As KOSPI has been setting a record high day after day since the new year began, Korea's public equity fund market is also showing a clear trend of inflows.
According to the Korea Financial Investment Association on the 8th, the assets under management of domestic public equity funds totaled 100.3122 trillion won as of the 5th. This is nearly double the roughly 57 trillion won at the end of May last year, achieved in seven months.
Although equity fund flows slowed after November last year amid debate over overvaluation of artificial intelligence (AI) tech stocks, investor sentiment revived as year-end "Santa rally" expectations returned.

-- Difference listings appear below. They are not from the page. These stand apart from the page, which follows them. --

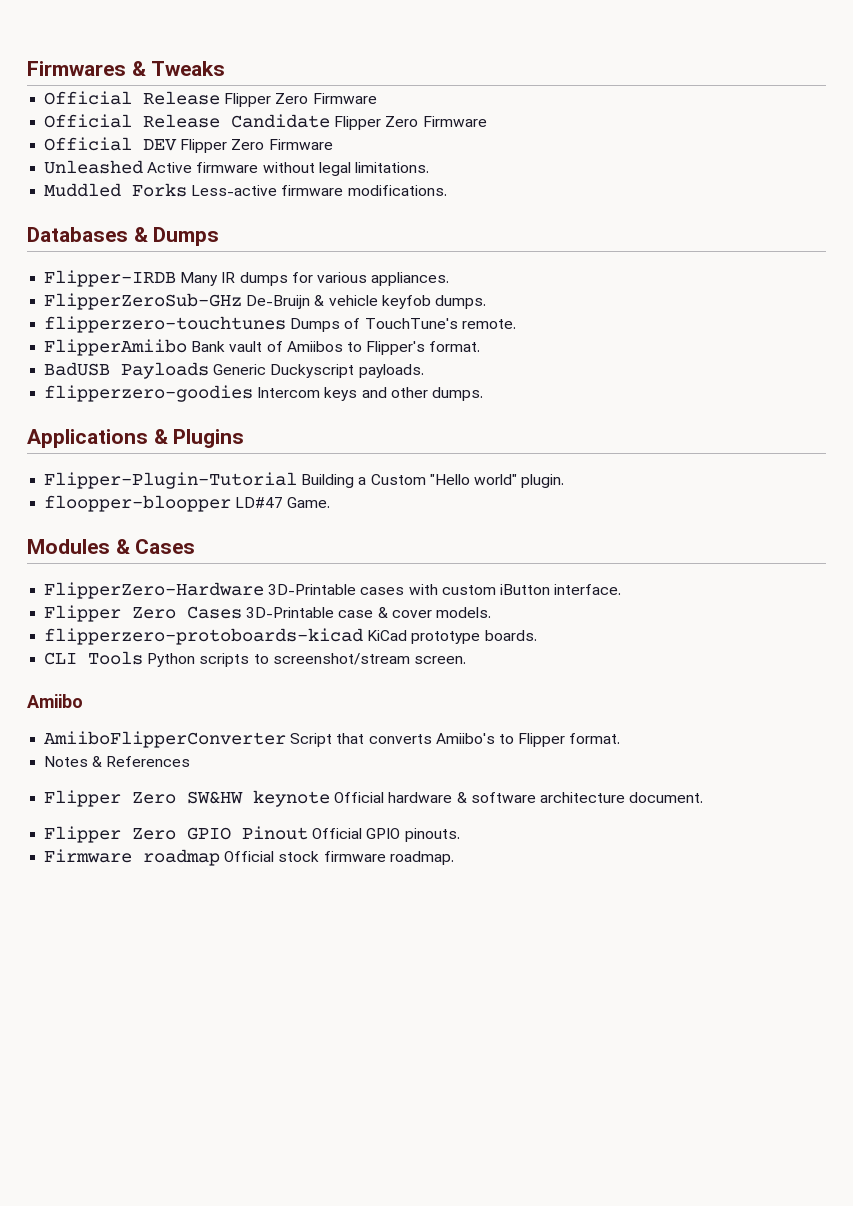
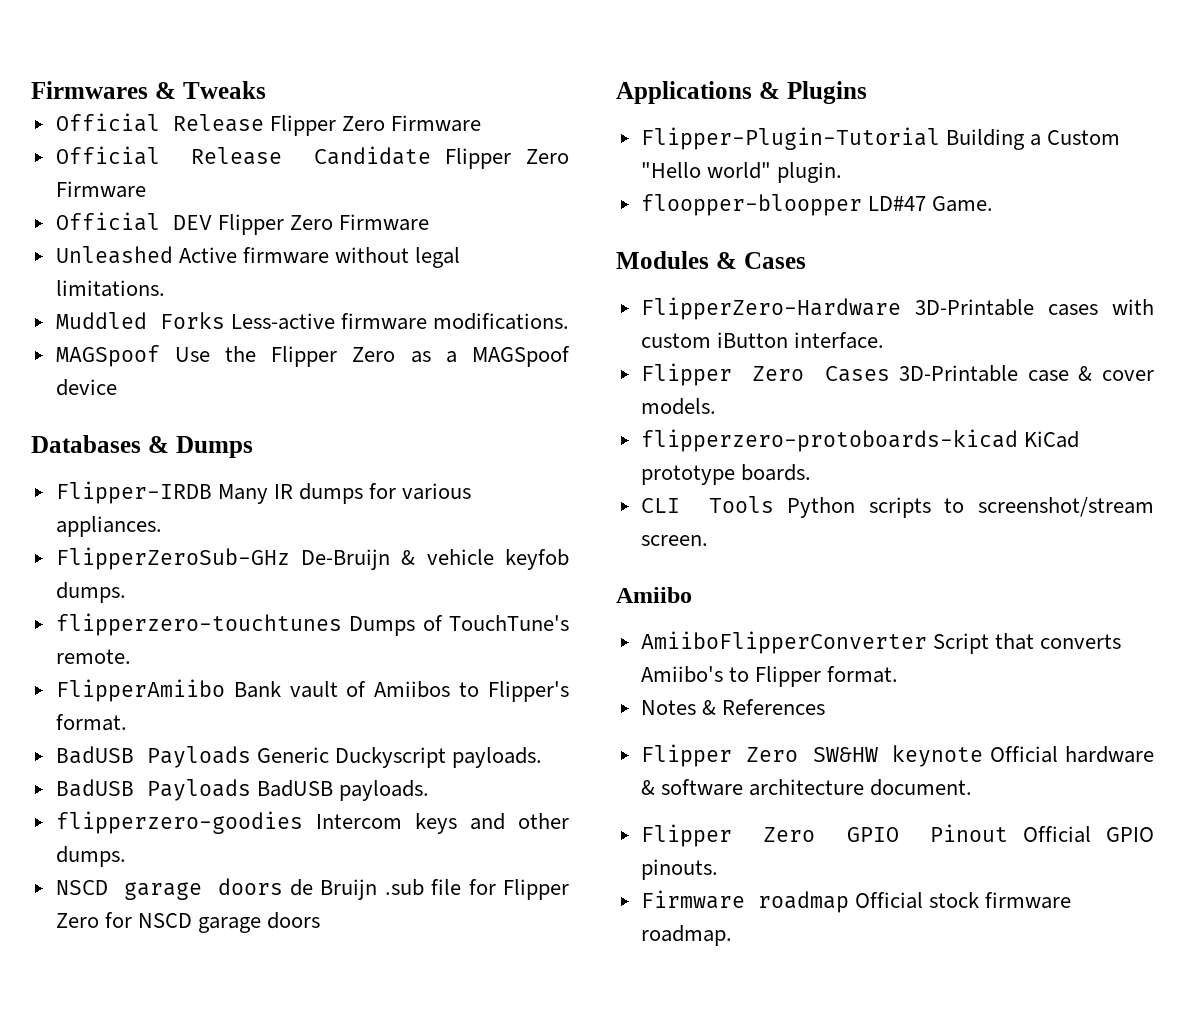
(447, 190) none -> [55,345,570,367] [55,379,117,396] // MAGSpoof Use the Flipper Zero as a MAGSpoof device
(424, 371) none -> [55,779,429,801] // BadUSB Payloads BadUSB payloads.
(483, 394) none -> [55,878,570,900] [55,912,321,933] // NSCD garage doors de Bruijn .sub file for Flipper Zero for NSCD garage doors

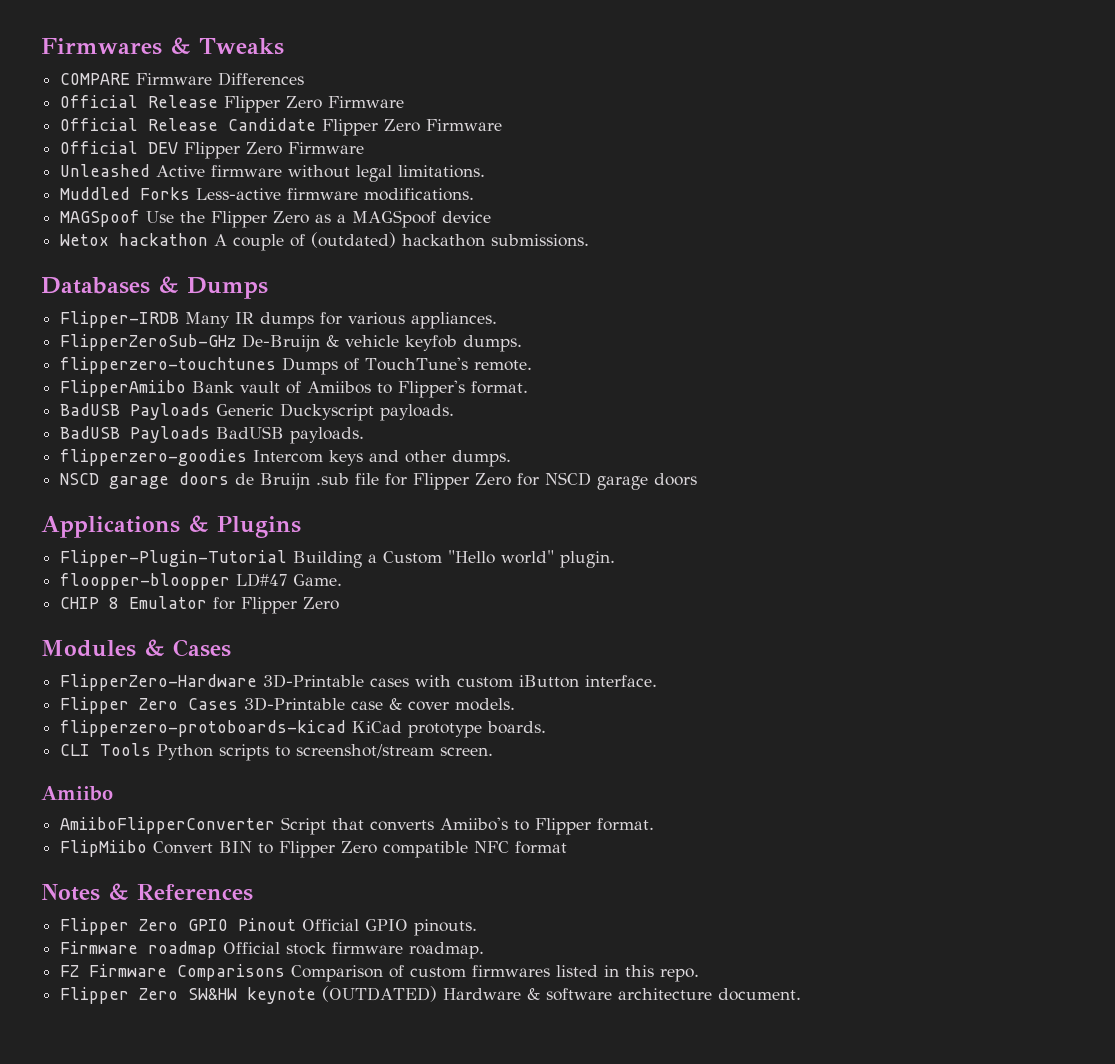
(266, 90) none -> [60,72,305,86] // COMPARE Firmware Differences
(117, 387) none -> [60,232,590,251] // Wetox hackathon A couple of (outdated) hackathon submissions.
(993, 204) none -> [60,596,340,614] // CHIP 8 Emulator for Flipper Zero
[640,699,825,715] [640,744,1154,767] [640,779,972,796] Notes & References // Flipper Zero SW&HW keynote Official hardware & software architecture document. -> [60,840,568,858] [41,883,253,901] FlipMiibo Convert BIN to Flipper Zero compatible NFC format // Notes & References
(732, 935) none -> [60,964,700,982] [60,986,802,1004] // FZ Firmware Comparisons Comparison of custom firmwares listed in this repo. // Flipper Zero SW&HW keynote (OUTDATED) Hardware & software architecture document.

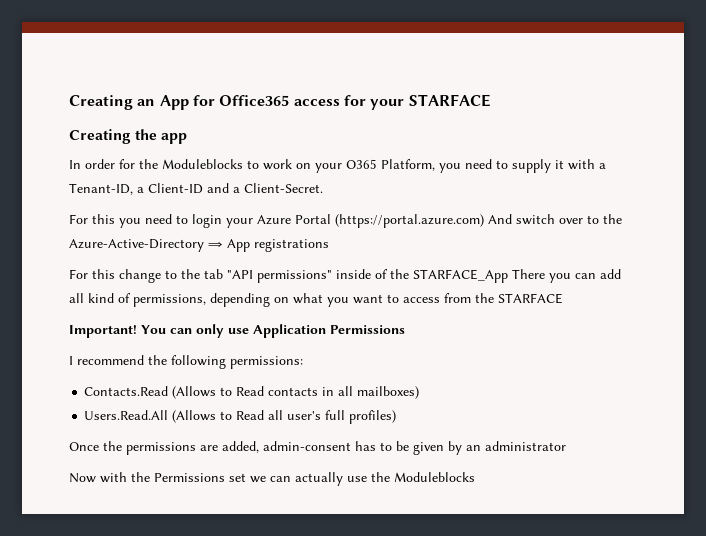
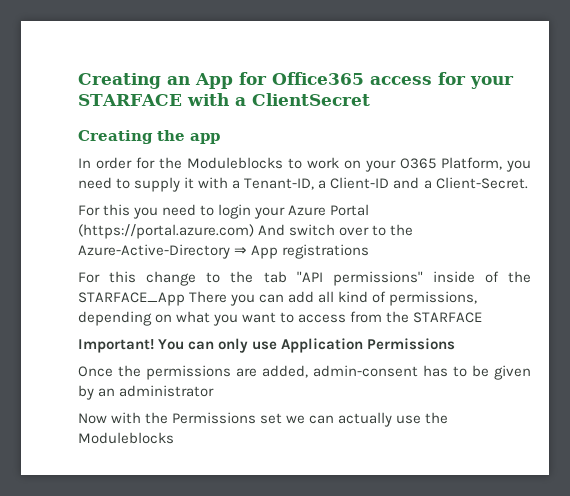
(491, 100) none -> [186,93,370,106] with a ClientSecret
[69,355,303,369] [84,386,420,399] [84,410,397,424] // I recommend the following permissions: // Contacts.Read (Allows to Read contacts in all mailboxes) // Users.Read.All (Allows to Read all user's full profiles) -> (456, 344) none

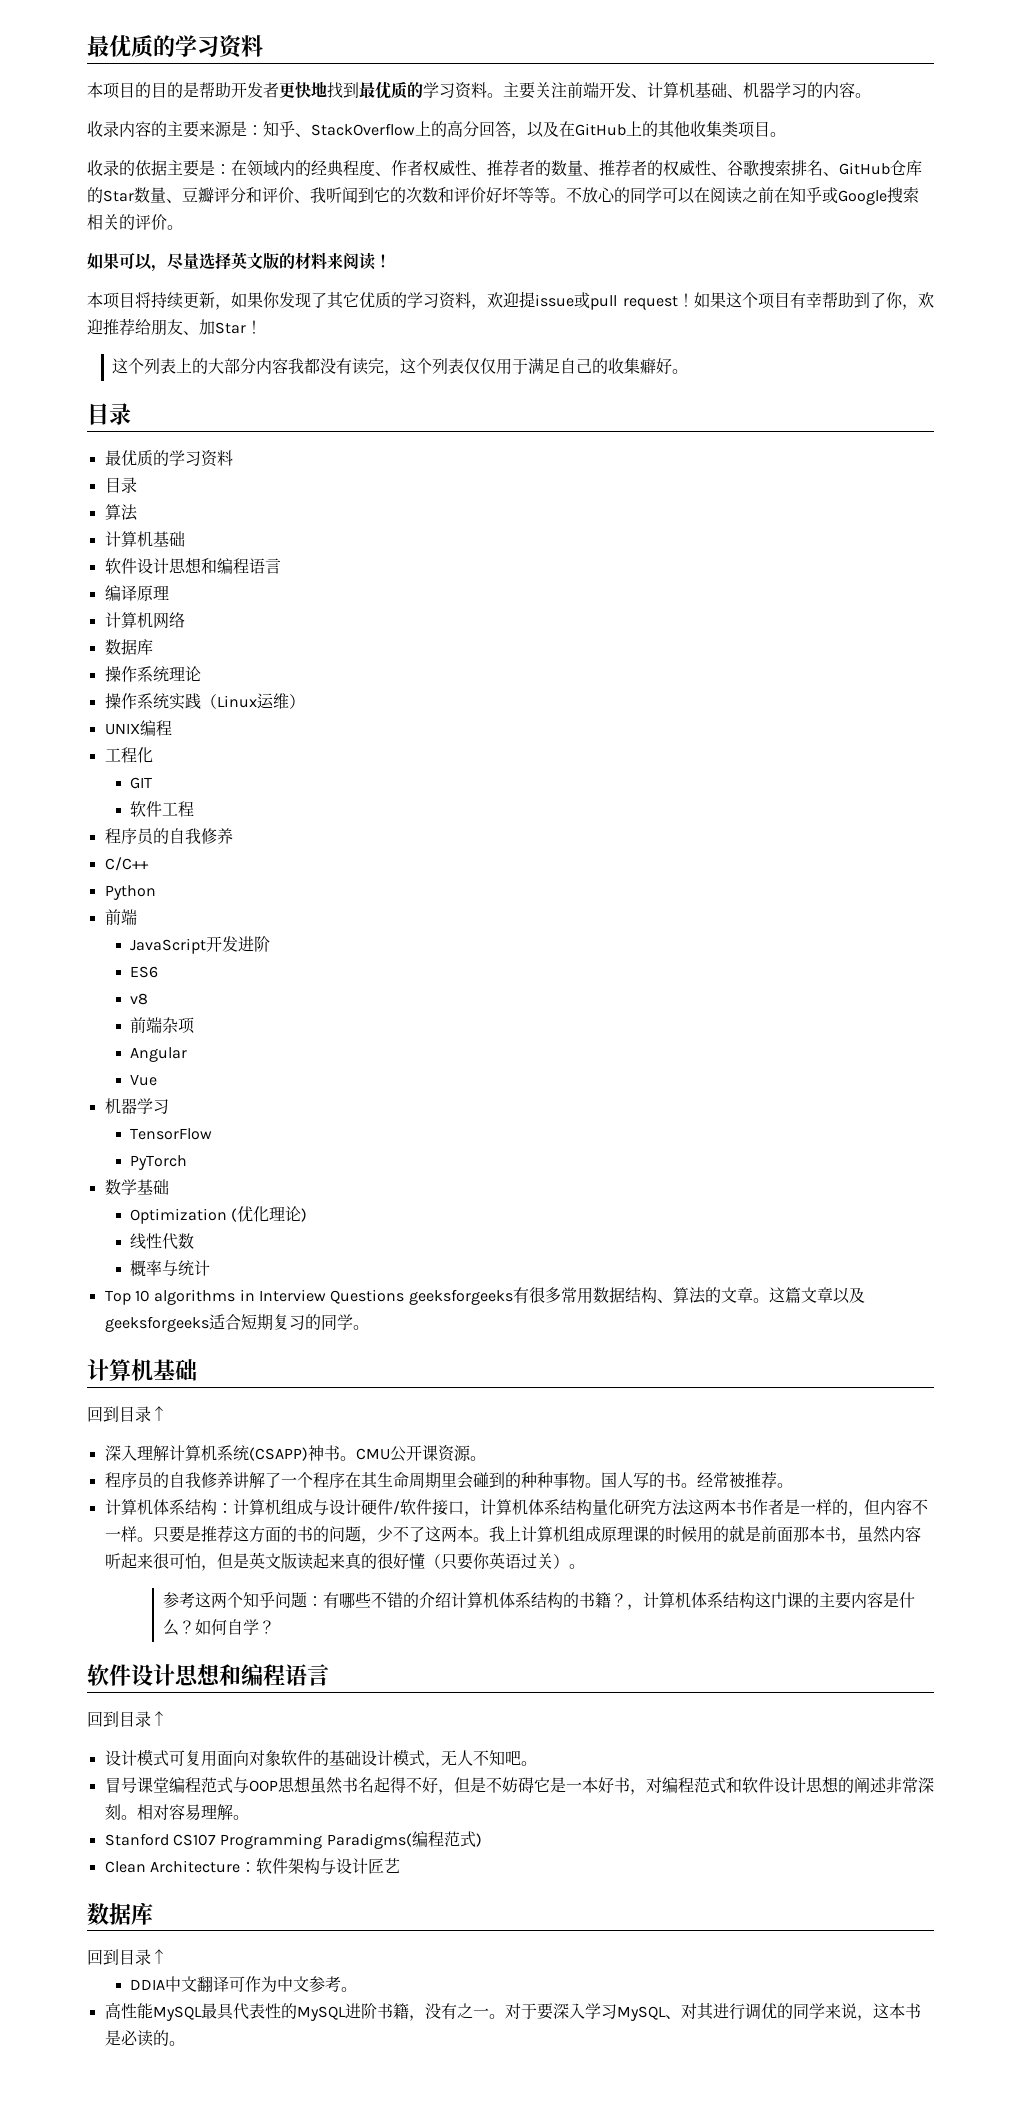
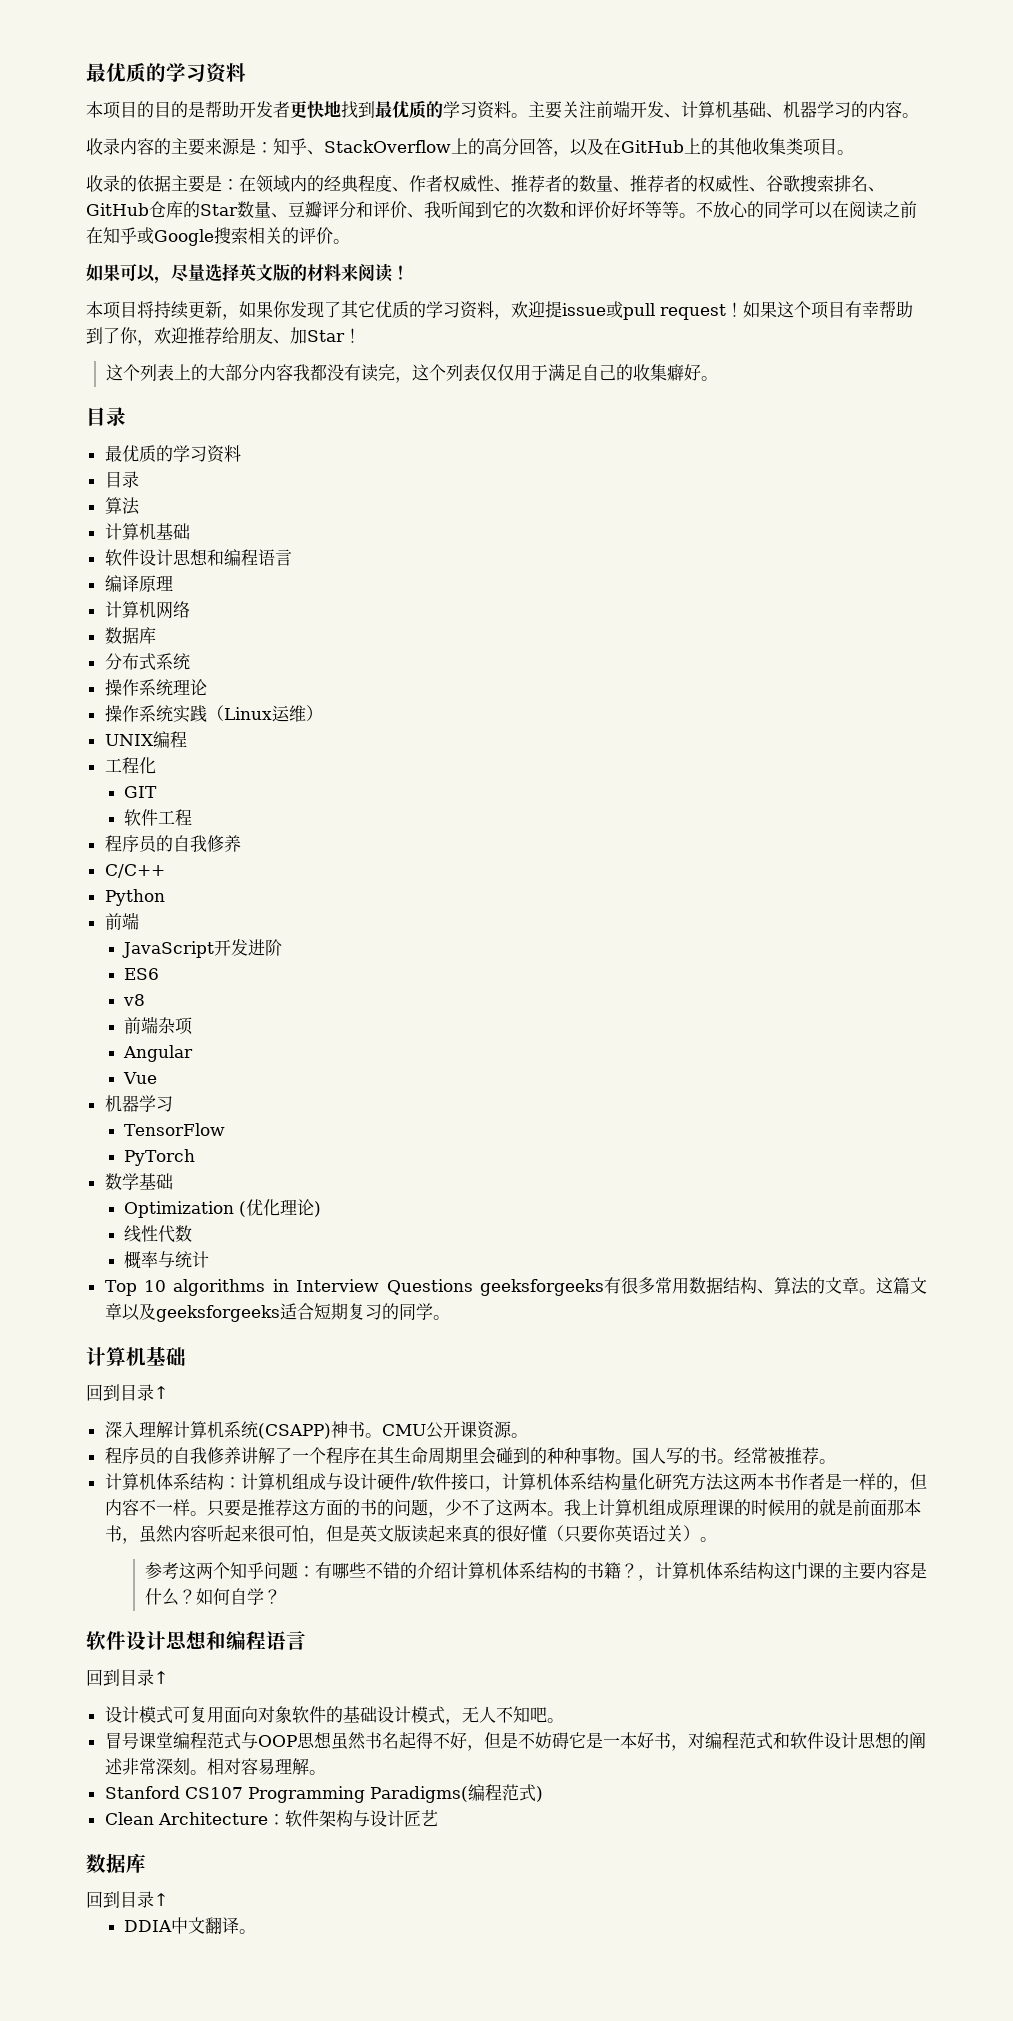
(153, 647) none -> [104,653,190,671] // 分布式系统
[228,1976,357,1992] [104,2002,921,2021] [104,2030,169,2047] 可作为中文参考。 // 高性能MySQL最具代表性的MySQL进阶书籍，没有之一。对于要深入学习MySQL、对其进行调优的同学来说，这本书是必读的 -> (240, 1925) none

In particular, with semiconductor bellwethers leading the rally since the new year began, public fund assets have regained momentum.
KOSPI broke above the 4,300 level on the first trading day of the new year (Jan. 2) and, for the first time, topped the 4,600 level intraday the previous day, resetting a record high in 100-point increments for four consecutive trading days.
This uptrend, tied to the strength of U.S. stocks, a recovery in exports, and expectations for semiconductor earnings, is also having a positive impact on domestic equity funds.
By contrast, the domestic public bond fund market is contracting. As of the 5th, assets in bond funds stood at 86.7183 trillion won, declining since September last year, when they topped 100 trillion won. Year-end seasonality, expectations of a prolonged freeze in the Bank of Korea's policy rate, and a sharp rise in bond yields have all played a role.
Based on the three-year Treasury, the yield, which was in the 2.5%–2.6% range in October last year, broke above 3.1% on Dec. 11, setting a record high for the year. It has since fallen into the 2.9% range on market-stabilization measures by authorities, but remains higher than before.
Investors' preference for risk assets is also cited as a factor spurring outflows from bonds. However, some say bond yields could stabilize lower going forward.
Lim Jae-gyun, a KB Securities analyst, said, "Expectations for rate cuts are very low, but yields are likely to fall given they had risen excessively as year-end stop-loss selling hit the market," adding, "What's more, the deployment of retirement pension funds, the resumption of trading at the start of the year, and inflows tied to the World Government Bond Index (WGBI) from April will also be positive for the bond market."